Choose to Be Different
“You can't go back and change the beginning, but you can start where you are and change the ending.”
― C.S. Lewis
We all have the power to influence our future. We can’t rewrite history, but we can be intentional about what comes next. The question isn’t how to be better in the year ahead, but how to be meaningfully different.
In my work with leadership teams, I rarely see a lack of ambition. I see a lack of focus. Everyone wants to grow. Few are willing to make deliberate trade-offs, because it is easier to compromise and include everyone than to make a definitive choice.
Meaningful difference doesn’t come from being better, smarter, or broader – it comes from being clearer, more distinct, and narrower. Differentiation, not just improvement, is what leads to growth.
Simple reflection asks, “What did I do last year?”
Differentiation based on focus asks, “What will I stand for this year?”
It is not enough to say you are strategic, practical, and client-focused or that you are hardworking, collaborative, and responsive. This sameness, what everyone else also claims, must be replaced with communicating and demonstrating how you are and will be unmistakably different.
As you shape what comes next, start with a differentiation exercise:
Who are we most for, and who are we no longer chasing? This is the most challenging question, and often the most powerful. Being ‘for everyone’ feels safe. It also guarantees you sound like everyone else.
Ask yourself:
- Which clients, industries, or problems energize us most?
- Where do we consistently do our best work and earn the most respect?
- If we had to choose, who would we proudly build around this year? Which problems would we organize around, whose work would we want more of, and what would our growth engine be?
And just as important:
- Which work drains us?
- Which clients do we keep simply because we always have?
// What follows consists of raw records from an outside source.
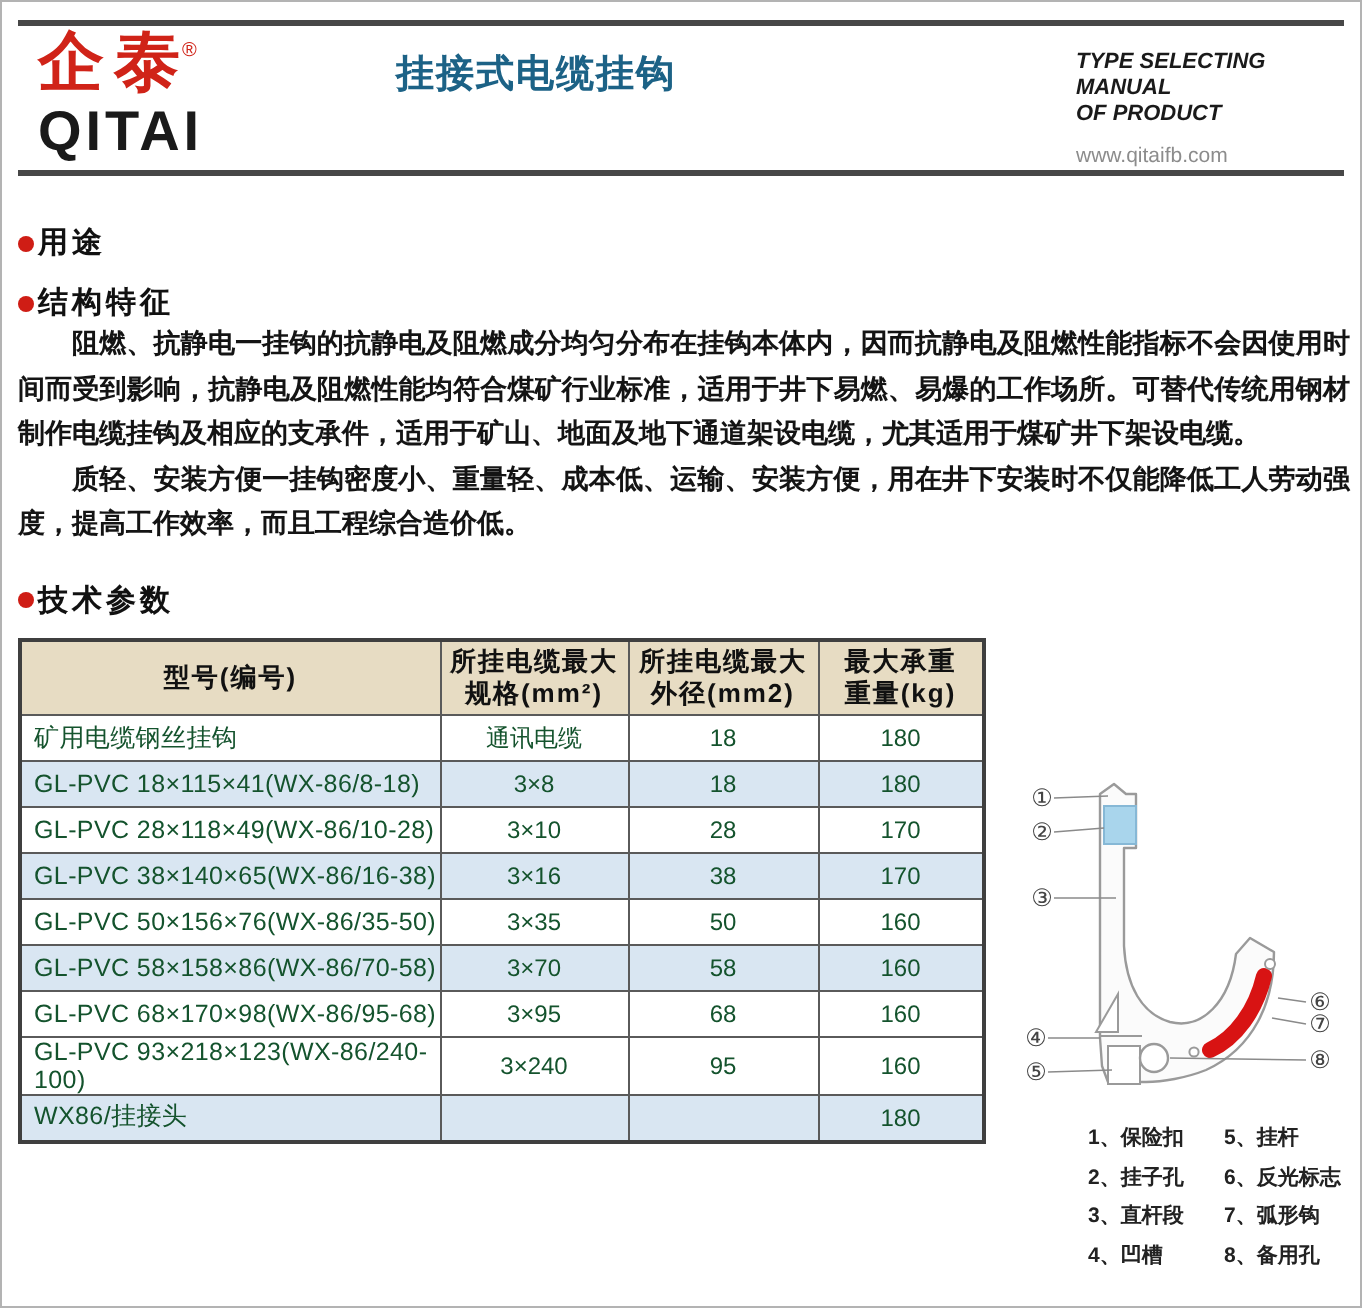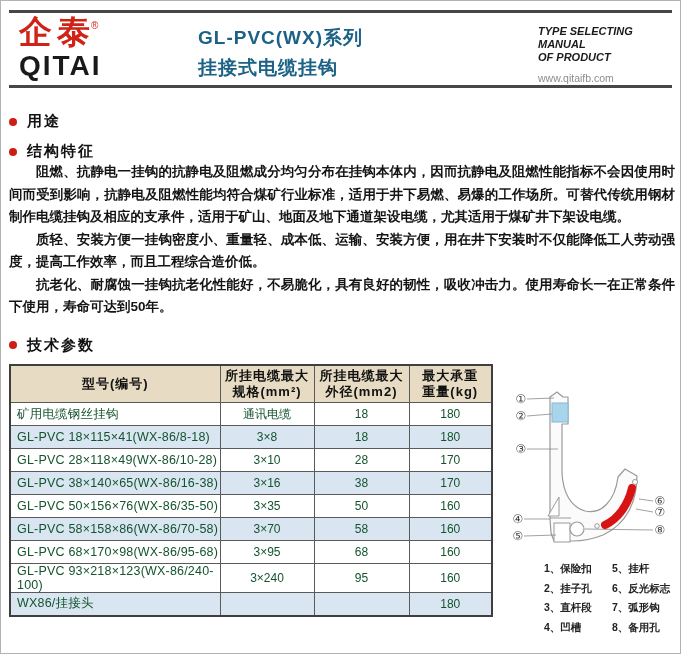--- a/index.html
+++ b/index.html
@@ -16,21 +16,21 @@
   .logo-cn { font-size:33px; font-weight:bold; color:#d02318; letter-spacing:5px; font-family:"Liberation Serif", serif; }
   .logo-reg{ font-size:10px; color:#d02318; vertical-align:14px; margin-left:-4px; }
   .logo-en { font-size:28px; font-weight:bold; color:#1a1a1a; letter-spacing:2px; margin-top:3px; }
   .prod-title { position:absolute; left:197px; top:22px; font-size:19px; font-weight:bold;
                 color:#1c6286; line-height:30px; letter-spacing:1px; }
   .manual { position:absolute; left:537px; top:24px; }
   .manual-en { font-style:italic; font-weight:bold; font-size:11px; line-height:13px; color:#1a1a1a; letter-spacing:0; }
   .site { margin-top:8px; font-size:10.5px; color:#8c8c8c; }
   
   .content { position:absolute; left:8px; top:100px; width:666px; }
-  .sec-head { display:flex; align-items:center; gap:10px; font-size:15px; font-weight:bold;
+  .sec-head { display:flex; align-items:center; gap:2px; font-size:15px; font-weight:bold;
               color:#111; font-family:"Liberation Serif", serif; letter-spacing:2px; }
   .bullet { width:8px; height:8px; border-radius:50%; background:#cf1d15; flex:0 0 auto; }
   .para { font-size:13.5px; font-weight:bold; line-height:22.5px; text-indent:2em;
           text-align:justify; color:#141414; }
   .gap-s { margin-top:7px; }
   .gap-m { margin-top:11px; }
   .gap-l { margin-top:17px; }
   
   .spec-table { border-collapse:collapse; width:484px; margin-top:9px; table-layout:fixed;
                 border:2px solid #3f3f3f; }
@@ -58,21 +58,20 @@
   <div class="rule-mid"></div>
 
   <div class="logo">
     <div>
       <span class="logo-cn">企泰</span><span class="logo-reg">®</span>
     </div>
     <div class="logo-en">QITAI</div>
   </div>
 
   <div class="prod-title">
-    <div>GL-PVC(WX)系列</div>
     <div>挂接式电缆挂钩</div>
   </div>
 
   <div class="manual">
     <div class="manual-en">TYPE SELECTING MANUAL</div>
     <div class="manual-en">OF PRODUCT</div>
     <div class="site">www.qitaifb.com</div>
   </div>
 
   <div class="content">
@@ -81,21 +80,20 @@
       <span class="bullet"></span>
       <span>用途</span>
     </div>
 
     <div class="sec-head gap-m">
       <span class="bullet"></span>
       <span>结构特征</span>
     </div>
     <p class="para">阻燃、抗静电一挂钩的抗静电及阻燃成分均匀分布在挂钩本体内，因而抗静电及阻燃性能指标不会因使用时间而受到影响，抗静电及阻燃性能均符合煤矿行业标准，适用于井下易燃、易爆的工作场所。可替代传统用钢材制作电缆挂钩及相应的支承件，适用于矿山、地面及地下通道架设电缆，尤其适用于煤矿井下架设电缆。</p>
     <p class="para">质轻、安装方便一挂钩密度小、重量轻、成本低、运输、安装方便，用在井下安装时不仅能降低工人劳动强度，提高工作效率，而且工程综合造价低。</p>
-    <p class="para">抗老化、耐腐蚀一挂钩抗老化性能好，不易脆化，具有良好的韧性，吸收冲击力。使用寿命长一在正常条件下使用，寿命可达到50年。</p>
 
     <div class="sec-head gap-l">
       <span class="bullet"></span>
       <span>技术参数</span>
     </div>
 
     <table class="spec-table">
       <colgroup>
           <col class="w0">
           <col class="w1">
- What are we willing to let go of to make room for what’s next?
Differentiation begins when you stop chasing breadth and start choosing depth.
What do we want to be remembered for when this year ends? That is not what’s on your website. Nor is it your complete list of services and capabilities.
Ask instead:
- When a client describes us to a colleague, what do we hope they say first?
- What story do we want told about us this time next year?
- What do we want to be known for, not just being good at? Here are some options to consider: clarity in chaos, strategic foresight, relentless advocacy, creative problem-solving, and unmatched responsiveness.
If you don’t choose what you want to be remembered for, the market will choose for you.
What will we do differently, and what business choices will we make, to earn that differentiation? This is where good intentions fall apart. Because differentiation is not a statement, it is a set of choices.
If we genuinely want to be remembered for that, then:
- How will our thought leadership change? What will be double down on, and what will we stop publishing?
- How will our business development change? Who will we pursue more intentionally, and how will we show up differently?
- How will our focus change? What initiatives will we narrow, pause, or even end?
Ask bluntly:
- What will we say no to this year?
- What will we invest in more deeply?
- What would someone outside the firm notice is different about us?
If your answers don’t change behavior, they are not differentiation. They are aspirations.
Examining and articulating your differentiation in this manner requires courage and deliberate trade-offs, and a leadership style intentional enough to own both.
This year, before writing another goal or resolution, ask a harder question:
In a world where everyone is improving, how will we be unmistakably different?
That answer, not a to-do list, is what will shape the year ahead.